I was devastated. I couldn’t see or talk to her again until I learned, a couple of months later, that she had been sent to France or Switzerland. In less than a year she got married to someone worthy of her damn father. Her wedding was a legendary show of extravagance and wealth, so I’ve been told. The son of a bitch who married her was even richer than her old man. Kess Ekht Hal Balad! Can you believe that? We were ripped apart because I was not worthy.
I lived my remaining few years in Damascus and eventually got married too to someone from my class and mediocrity. I’m the youngest in the family and the only one who did not go to college. We never had anything in common, my wife and I, except class and mediocrity. Well she did go to Damascus University for a couple of years before quitting and that made her more educated than I am. Something she kept reminding me of for years, especially after she received her degree in Canada.

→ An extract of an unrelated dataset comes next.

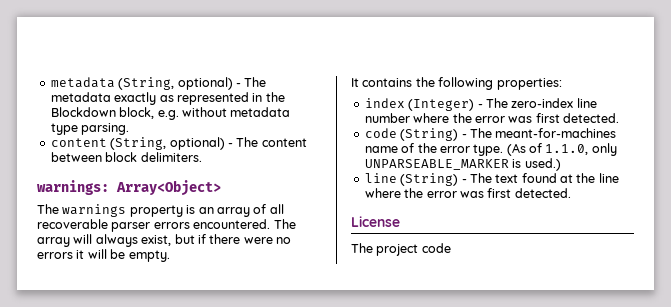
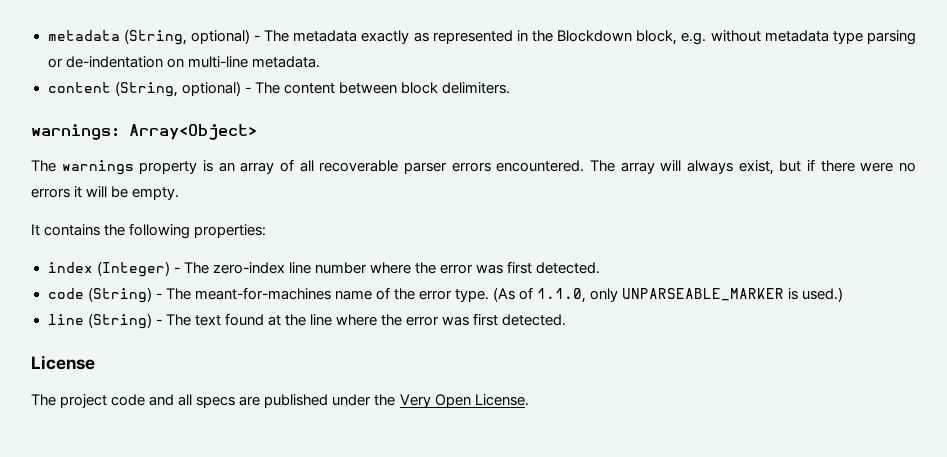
[81,123,130,135] parsing. -> [866,30,916,45] [47,56,320,68] parsing or de-indentation on multi-line metadata.
(451, 248) none -> [149,394,529,408] and all specs are published under the Very Open License.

I followed Hala’s news from afar. After I became rich, and believe me I’m so goddamn rich now that half of the filthy moneyed in Syria would love to work for me, it became much easier to gather all the information I needed on her. She too has two daughters and lives in Al-Malki. Her husband, although very wealthy to start with had been working as a pimp for some Saudi Sheikh and became even wealthier. That should tell you something about the good old families in this time and age. Some of them don’t mind carrying the towel if you know what I mean.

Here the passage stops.